▸ **Task prompt**:
When copying the listing below, skip every picture and keep each word as it stands.

▸ **The records**:
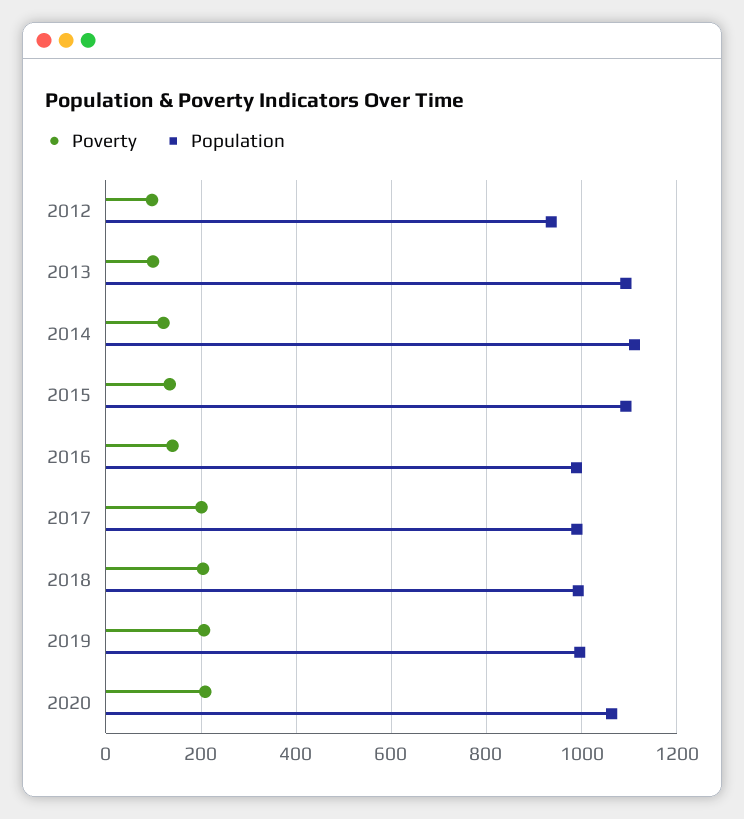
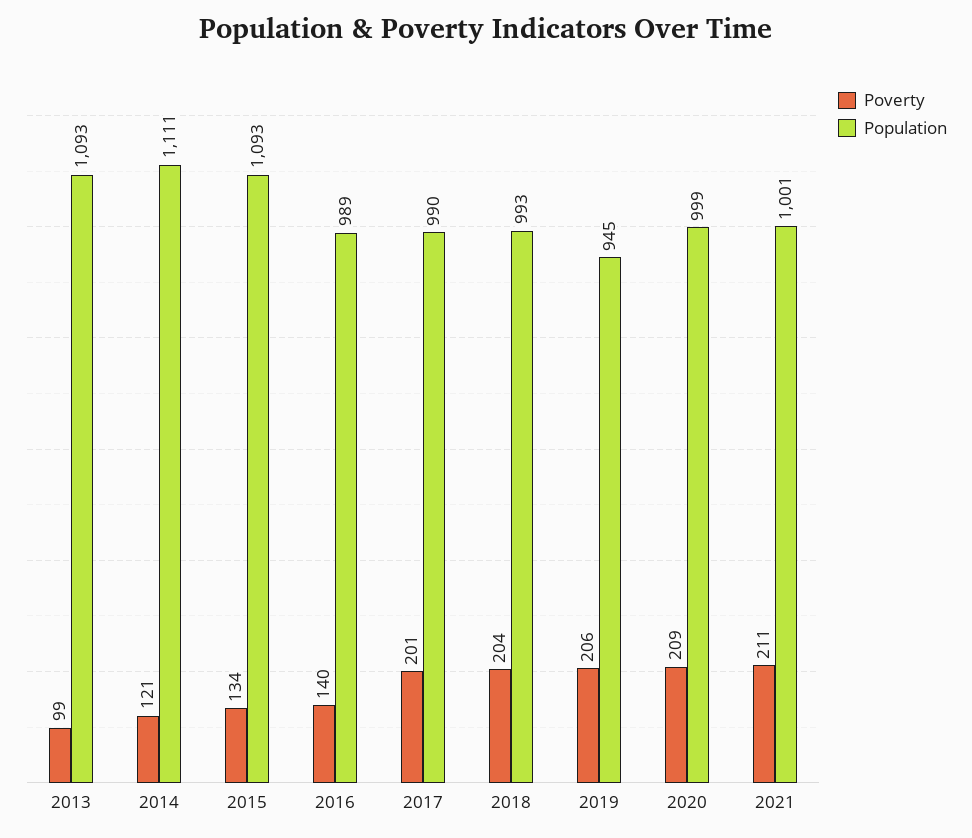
Poverty, 2012: 100 -> none
Population, 2012: 940 -> none
Population, 2019: 1000 -> 945
Population, 2020: 1060 -> 999
Poverty, 2021: none -> 211
Population, 2021: none -> 1001

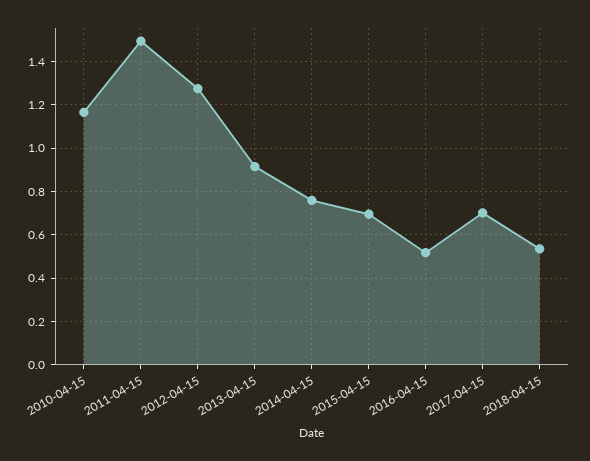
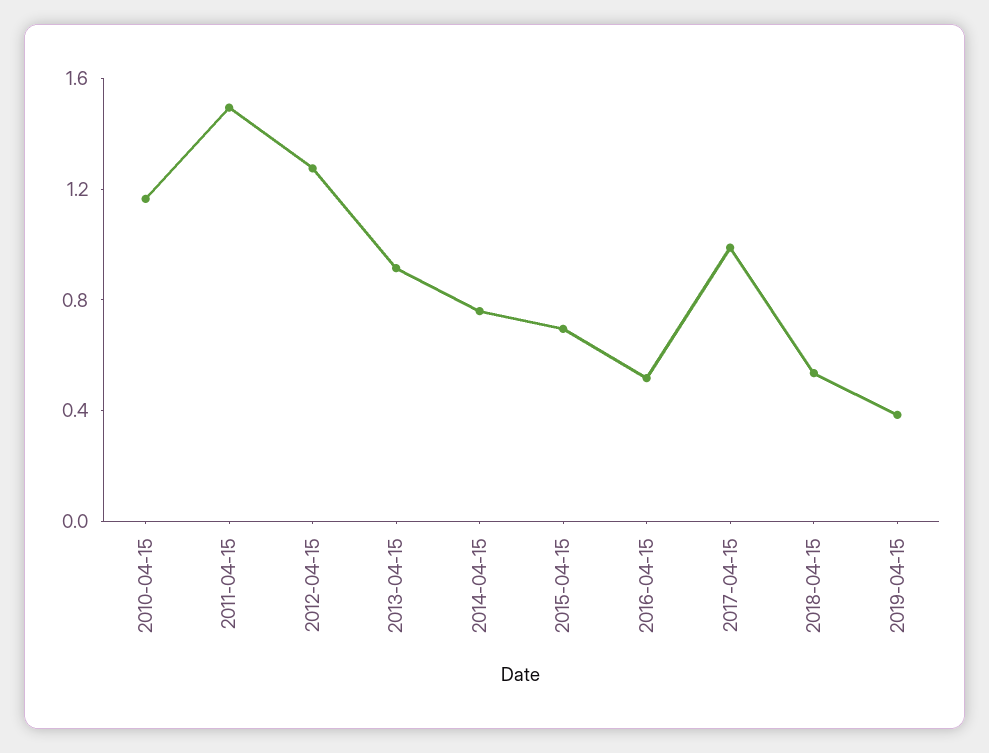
2017-04-15: 0.7 -> 1
2019-04-15: none -> 0.4

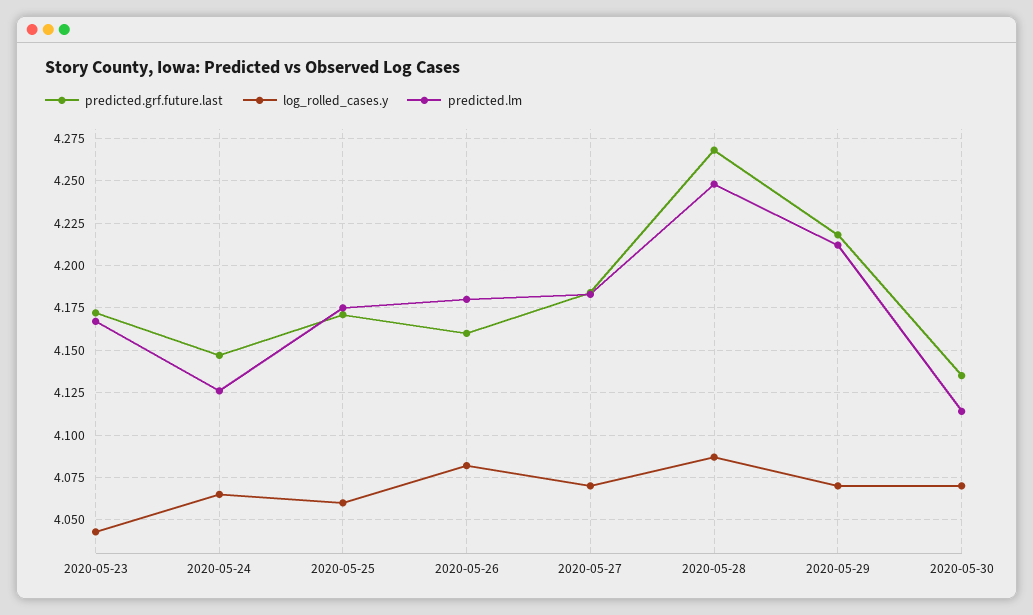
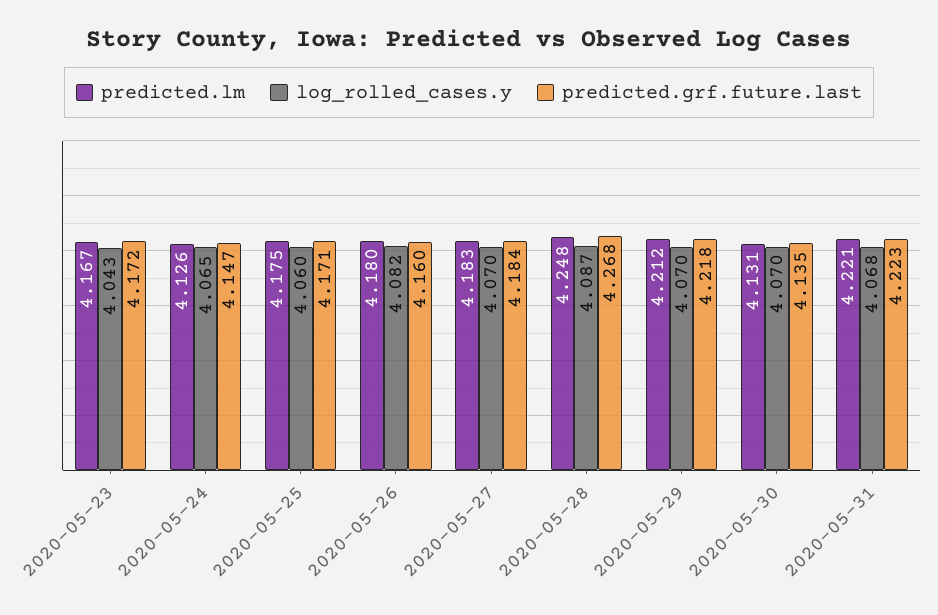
predicted.lm, 2020-05-30: 4.115 -> 4.131
predicted.lm, 2020-05-31: none -> 4.221
log_rolled_cases.y, 2020-05-31: none -> 4.068
predicted.grf.future.last, 2020-05-31: none -> 4.223

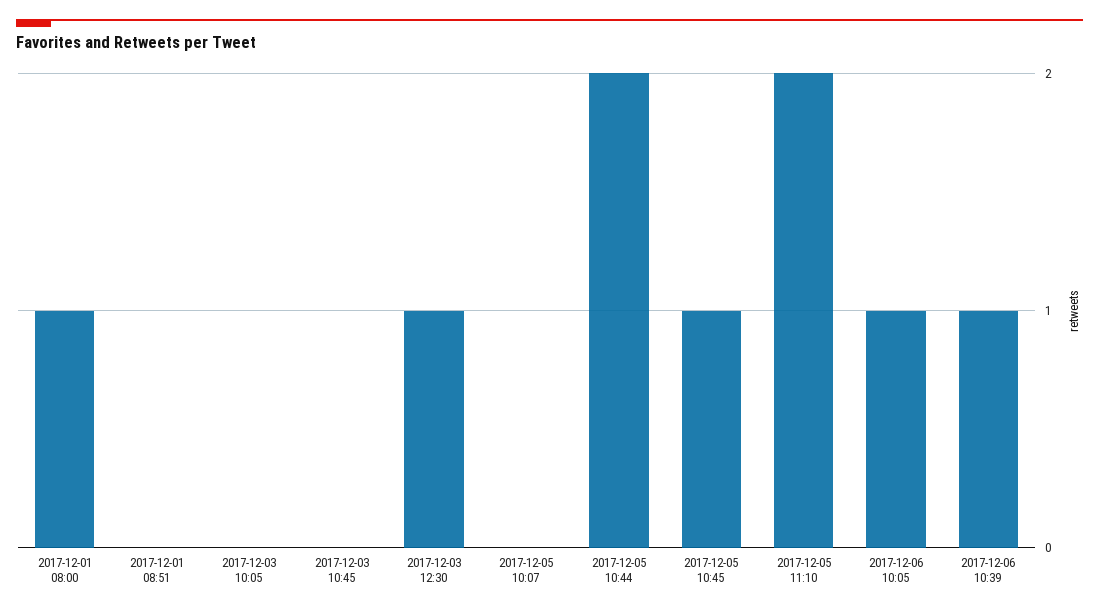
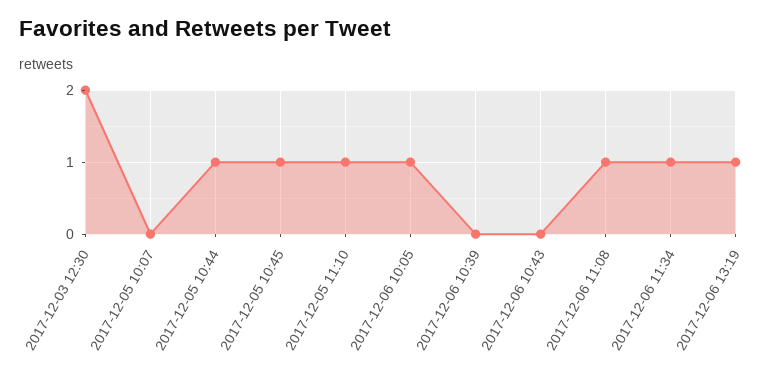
2017-12-01 08:00: 1 -> none
2017-12-01 08:51: 0 -> none
2017-12-03 10:05: 0 -> none
2017-12-03 10:45: 0 -> none
2017-12-03 12:30: 1 -> 2
2017-12-05 10:44: 2 -> 1
2017-12-05 11:10: 2 -> 1
2017-12-06 10:39: 1 -> 0
2017-12-06 10:43: none -> 0
2017-12-06 11:08: none -> 1
2017-12-06 11:34: none -> 1
2017-12-06 13:19: none -> 1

▸ **Output for this task**:
Poverty, 2012: 100 -> none
Population, 2012: 940 -> none
Population, 2019: 1000 -> 945
Population, 2020: 1060 -> 999
Poverty, 2021: none -> 211
Population, 2021: none -> 1001

2017-04-15: 0.7 -> 1
2019-04-15: none -> 0.4

predicted.lm, 2020-05-30: 4.115 -> 4.131
predicted.lm, 2020-05-31: none -> 4.221
log_rolled_cases.y, 2020-05-31: none -> 4.068
predicted.grf.future.last, 2020-05-31: none -> 4.223

2017-12-01 08:00: 1 -> none
2017-12-01 08:51: 0 -> none
2017-12-03 10:05: 0 -> none
2017-12-03 10:45: 0 -> none
2017-12-03 12:30: 1 -> 2
2017-12-05 10:44: 2 -> 1
2017-12-05 11:10: 2 -> 1
2017-12-06 10:39: 1 -> 0
2017-12-06 10:43: none -> 0
2017-12-06 11:08: none -> 1
2017-12-06 11:34: none -> 1
2017-12-06 13:19: none -> 1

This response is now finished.